2 thoughts on ““The Jews” in the Gospel of John

  1. Thank you for your commentary, Dr. Ahr, and especially for sharing your reminiscence of your and Msgr. Oesterreicher’s discussion!

  2. I remember discussing this with Monsignor Oesterreicher. He made the point, which I find persuasive, that John uses “Ioudaioi” to refer specifically to the religious authorities centered in Jerusalem. John himself was a Jew, who knew those people; he “was known to the high priest”, as he says in chapter 18, and he gives a plausible account of the Sanhedrin discussion of their problem with Jesus in chapter 11. It is also clear in John and the other gospels that Jesus and his disciples were all Jewisn, as were in all probability all or most of the community for whom John composed his gospel (the “we know” in chapter 21). John is also quite aware of the religious tension between the Jews and the Samaritans; the Samaritan woman in chapter 4 speaks of Jesus as a “Ioudaios”, and he accepts this designation. Note that this is the only point in the gospel that Jesus is called “Ioudaios”, and it is by someone who is not Jewish; it is an othering word.

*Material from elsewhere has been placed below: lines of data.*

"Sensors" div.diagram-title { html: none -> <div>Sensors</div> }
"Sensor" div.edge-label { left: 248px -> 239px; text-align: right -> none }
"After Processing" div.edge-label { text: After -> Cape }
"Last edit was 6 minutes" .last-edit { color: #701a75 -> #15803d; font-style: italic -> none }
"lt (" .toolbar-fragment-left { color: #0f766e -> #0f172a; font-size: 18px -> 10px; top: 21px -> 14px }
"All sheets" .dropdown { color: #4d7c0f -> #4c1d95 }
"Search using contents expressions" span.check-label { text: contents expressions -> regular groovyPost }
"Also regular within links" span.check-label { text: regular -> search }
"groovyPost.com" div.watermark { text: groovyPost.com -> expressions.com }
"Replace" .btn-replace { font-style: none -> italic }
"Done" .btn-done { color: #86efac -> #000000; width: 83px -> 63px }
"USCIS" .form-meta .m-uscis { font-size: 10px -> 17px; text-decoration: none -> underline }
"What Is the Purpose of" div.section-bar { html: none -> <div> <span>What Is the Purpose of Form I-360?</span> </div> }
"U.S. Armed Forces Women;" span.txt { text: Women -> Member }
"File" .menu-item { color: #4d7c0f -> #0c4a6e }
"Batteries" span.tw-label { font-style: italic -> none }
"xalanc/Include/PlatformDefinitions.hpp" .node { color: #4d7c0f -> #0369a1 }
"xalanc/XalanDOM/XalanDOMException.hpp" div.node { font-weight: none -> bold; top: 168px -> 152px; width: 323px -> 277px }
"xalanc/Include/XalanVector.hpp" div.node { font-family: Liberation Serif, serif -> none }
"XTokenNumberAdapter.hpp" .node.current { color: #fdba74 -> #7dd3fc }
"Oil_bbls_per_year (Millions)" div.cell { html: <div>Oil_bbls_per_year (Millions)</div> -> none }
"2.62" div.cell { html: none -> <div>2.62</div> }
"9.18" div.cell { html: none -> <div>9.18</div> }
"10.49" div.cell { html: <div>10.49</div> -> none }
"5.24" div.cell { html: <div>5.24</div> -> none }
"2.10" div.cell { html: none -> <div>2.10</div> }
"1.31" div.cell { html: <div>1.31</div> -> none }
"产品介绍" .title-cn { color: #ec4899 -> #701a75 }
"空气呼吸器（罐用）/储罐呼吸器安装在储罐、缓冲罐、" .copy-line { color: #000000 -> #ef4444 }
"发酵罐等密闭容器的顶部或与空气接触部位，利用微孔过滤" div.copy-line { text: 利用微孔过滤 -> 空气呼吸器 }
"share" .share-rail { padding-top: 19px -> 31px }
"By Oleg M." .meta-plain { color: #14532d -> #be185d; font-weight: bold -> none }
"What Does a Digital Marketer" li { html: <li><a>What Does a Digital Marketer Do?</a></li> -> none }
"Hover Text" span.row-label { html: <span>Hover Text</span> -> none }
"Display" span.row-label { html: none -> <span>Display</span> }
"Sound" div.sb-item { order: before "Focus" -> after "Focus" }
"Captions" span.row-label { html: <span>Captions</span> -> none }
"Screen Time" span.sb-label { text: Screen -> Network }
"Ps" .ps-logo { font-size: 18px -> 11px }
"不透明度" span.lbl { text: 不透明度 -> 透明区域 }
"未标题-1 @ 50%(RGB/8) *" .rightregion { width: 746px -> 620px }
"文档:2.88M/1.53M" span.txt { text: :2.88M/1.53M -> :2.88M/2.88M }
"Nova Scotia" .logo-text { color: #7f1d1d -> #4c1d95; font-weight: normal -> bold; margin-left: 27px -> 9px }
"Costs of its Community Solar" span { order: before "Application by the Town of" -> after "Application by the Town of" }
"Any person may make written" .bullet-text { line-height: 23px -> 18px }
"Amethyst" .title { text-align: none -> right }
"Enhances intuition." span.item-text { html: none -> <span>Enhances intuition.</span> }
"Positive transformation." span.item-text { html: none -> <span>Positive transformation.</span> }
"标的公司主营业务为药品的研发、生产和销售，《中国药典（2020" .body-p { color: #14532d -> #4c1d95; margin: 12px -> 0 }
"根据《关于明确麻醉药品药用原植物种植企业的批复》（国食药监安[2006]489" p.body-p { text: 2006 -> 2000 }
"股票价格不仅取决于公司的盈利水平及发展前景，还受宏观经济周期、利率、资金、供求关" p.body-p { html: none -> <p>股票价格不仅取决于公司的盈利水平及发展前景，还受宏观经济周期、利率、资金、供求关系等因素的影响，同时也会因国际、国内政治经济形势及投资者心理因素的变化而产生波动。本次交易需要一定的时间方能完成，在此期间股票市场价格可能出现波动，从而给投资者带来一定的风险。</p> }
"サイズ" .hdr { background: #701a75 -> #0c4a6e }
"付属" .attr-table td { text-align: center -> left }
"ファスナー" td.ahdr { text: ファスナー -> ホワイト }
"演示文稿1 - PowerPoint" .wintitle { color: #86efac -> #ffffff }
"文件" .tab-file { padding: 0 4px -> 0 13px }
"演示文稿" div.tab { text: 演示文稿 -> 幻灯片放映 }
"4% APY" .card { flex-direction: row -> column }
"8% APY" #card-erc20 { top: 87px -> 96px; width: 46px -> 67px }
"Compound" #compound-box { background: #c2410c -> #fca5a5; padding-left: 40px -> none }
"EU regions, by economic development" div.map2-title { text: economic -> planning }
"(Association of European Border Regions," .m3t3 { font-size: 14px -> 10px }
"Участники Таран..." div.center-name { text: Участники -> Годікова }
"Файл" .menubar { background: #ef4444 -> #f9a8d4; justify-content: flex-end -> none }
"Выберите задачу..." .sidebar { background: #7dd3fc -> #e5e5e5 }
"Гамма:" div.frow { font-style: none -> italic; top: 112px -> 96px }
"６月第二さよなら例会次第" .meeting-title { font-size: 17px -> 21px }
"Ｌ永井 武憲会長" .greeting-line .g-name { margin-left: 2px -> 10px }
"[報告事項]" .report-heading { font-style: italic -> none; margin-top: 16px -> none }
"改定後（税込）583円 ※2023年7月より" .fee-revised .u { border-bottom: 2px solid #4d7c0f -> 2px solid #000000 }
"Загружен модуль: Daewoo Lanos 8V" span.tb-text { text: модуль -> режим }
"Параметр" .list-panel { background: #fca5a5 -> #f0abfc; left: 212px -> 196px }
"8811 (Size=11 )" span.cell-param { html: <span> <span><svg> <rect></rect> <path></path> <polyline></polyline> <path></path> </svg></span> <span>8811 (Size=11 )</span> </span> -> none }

    On the other hand, Nicodemus, in chapter 3, is called “a Pharisee, a ruler of the “Ioudaioi’.” The “Ioudaioi” are the adversaries of Jesus in the discussion of the bread which Jesus gives in chapter 6. In chapter 7 Jesus goes to Galilee and not to “Ioudaia”, because the “Ioudaioi” are seeking to kill him. Later in that chapter Jesus does go to the Temple to teach, and the “Ioudaioi” challenge him. Indeed, throughout this section of the gospel, the “Ioudaioi” are always the people in or around Jerusalem, although some “Ioudaioi” come to believe in him.
    If, then, John understands that Jesus and the disciples are Jewish (without ever describing them as “Ioudaioi”), what does that term signify in the gospel? It is clear that the “Ioudaioi” specifically refers to the Jews in Jerusalem; it is a geographic reference, not a religious or ethnic one. Monsignor Oesterreicher suggested that John’s usage is similar to the way we Americans understand the term “yankee”: for us in the Middle Atlantic, the “yankees” are the New Englanders; for southerners, the “yankees” are all northerners; for Mexicans, the “yankees” are all North Americans.
    In that case, not all Jews are “Ioudaioi”, just some of them “down there in Jerusalem”. It’s an “us versus them” word: “those guys” are the problem. So it makes no sense to translate that word as “Jews”, and in fact that translation misses the point that John is making when he is using it. It is much closer to John’s usage to translate it as “the Judaeans”; the folks who live in “Ioudaia”.
    John and Jesus and Jesus’ disciples are all Jews; his adversaries are “the Judaeans.”